BEGIN THE RECORDS
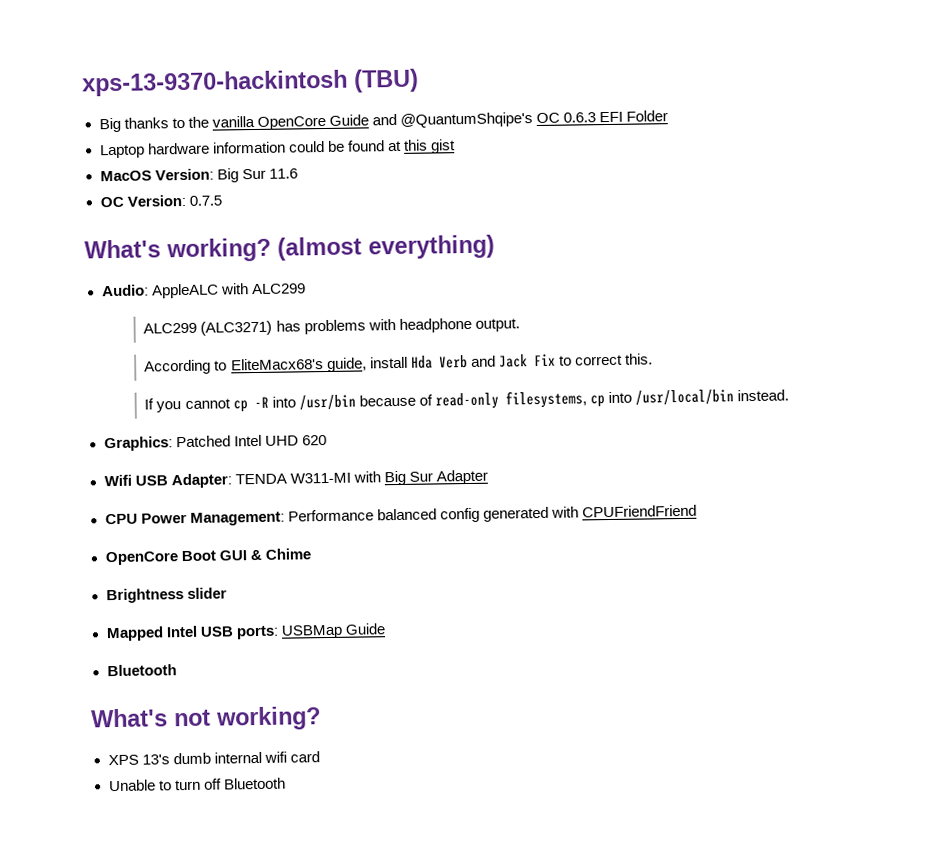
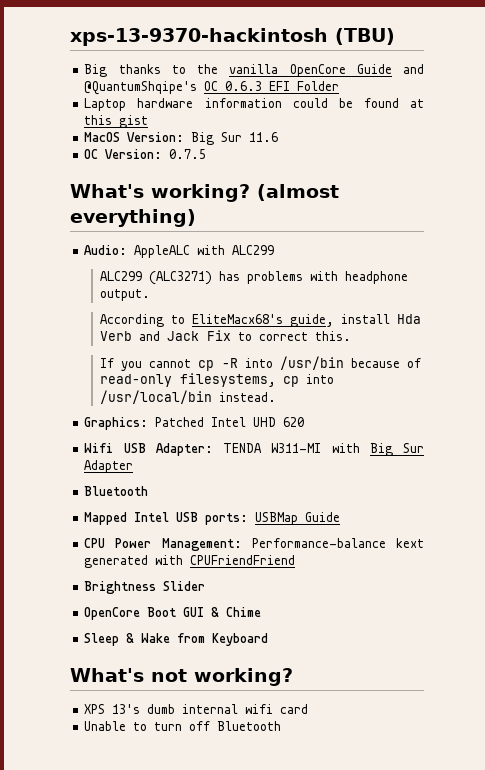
[104,504,697,526] [104,548,311,566] [105,587,227,604] CPU Power Management: Performance balanced config generated with CPUFriendFriend // OpenCore Boot GUI & Chime // Brightness slider -> [84,486,149,496] Bluetooth
[106,664,177,677] Bluetooth -> [84,538,424,551] [84,555,296,568] [84,581,206,594] [84,607,262,620] [84,633,269,646] CPU Power Management: Performance-balance kext generated with CPUFriendFriend // Brightness Slider // OpenCore Boot GUI & Chime // Sleep & Wake from Keyboard

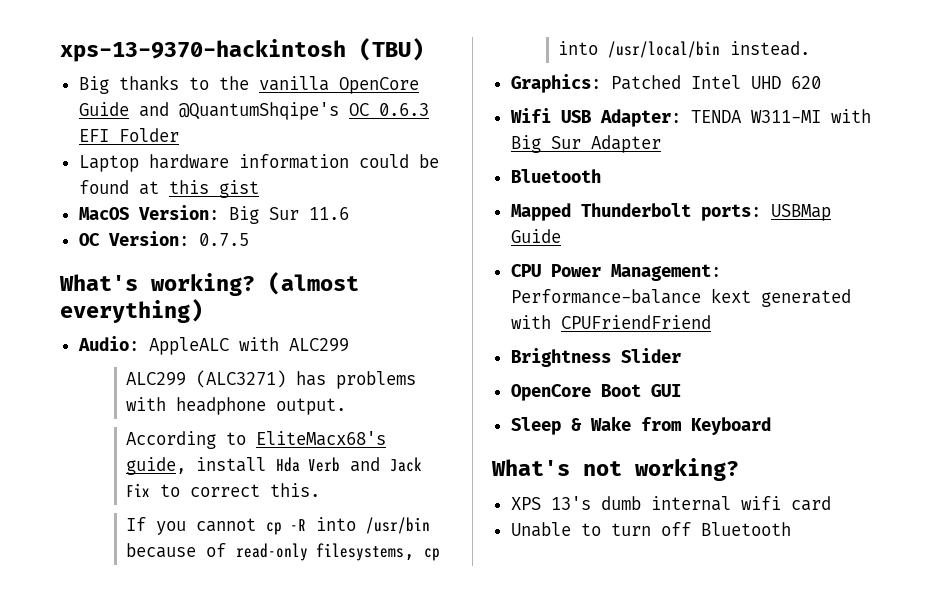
[134,512,199,522] Intel USB -> [580,203,691,217] Thunderbolt
[211,607,262,617] & Chime -> (681, 390) none

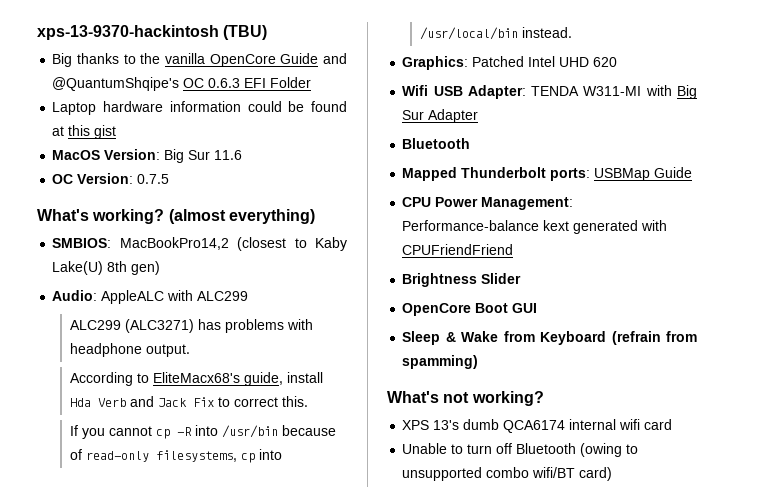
(203, 311) none -> [52,237,347,251] [52,261,161,275] // SMBIOS: MacBookPro14,2 (closest to Kaby Lake(U) 8th gen)
(771, 426) none -> [611,331,697,345] [402,355,479,369] (refrain from spamming)
(641, 503) none -> [503,420,566,433] QCA6174
(791, 529) none -> [580,443,639,457] [402,467,613,481] (owing to unsupported combo wifi/BT card)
END THE RECORDS
Please repeat every record above exactly, but leave out the pictures.

:: SOLUTION BELOW ::
[104,504,697,526] [104,548,311,566] [105,587,227,604] CPU Power Management: Performance balanced config generated with CPUFriendFriend // OpenCore Boot GUI & Chime // Brightness slider -> [84,486,149,496] Bluetooth
[106,664,177,677] Bluetooth -> [84,538,424,551] [84,555,296,568] [84,581,206,594] [84,607,262,620] [84,633,269,646] CPU Power Management: Performance-balance kext generated with CPUFriendFriend // Brightness Slider // OpenCore Boot GUI & Chime // Sleep & Wake from Keyboard

[134,512,199,522] Intel USB -> [580,203,691,217] Thunderbolt
[211,607,262,617] & Chime -> (681, 390) none

(203, 311) none -> [52,237,347,251] [52,261,161,275] // SMBIOS: MacBookPro14,2 (closest to Kaby Lake(U) 8th gen)
(771, 426) none -> [611,331,697,345] [402,355,479,369] (refrain from spamming)
(641, 503) none -> [503,420,566,433] QCA6174
(791, 529) none -> [580,443,639,457] [402,467,613,481] (owing to unsupported combo wifi/BT card)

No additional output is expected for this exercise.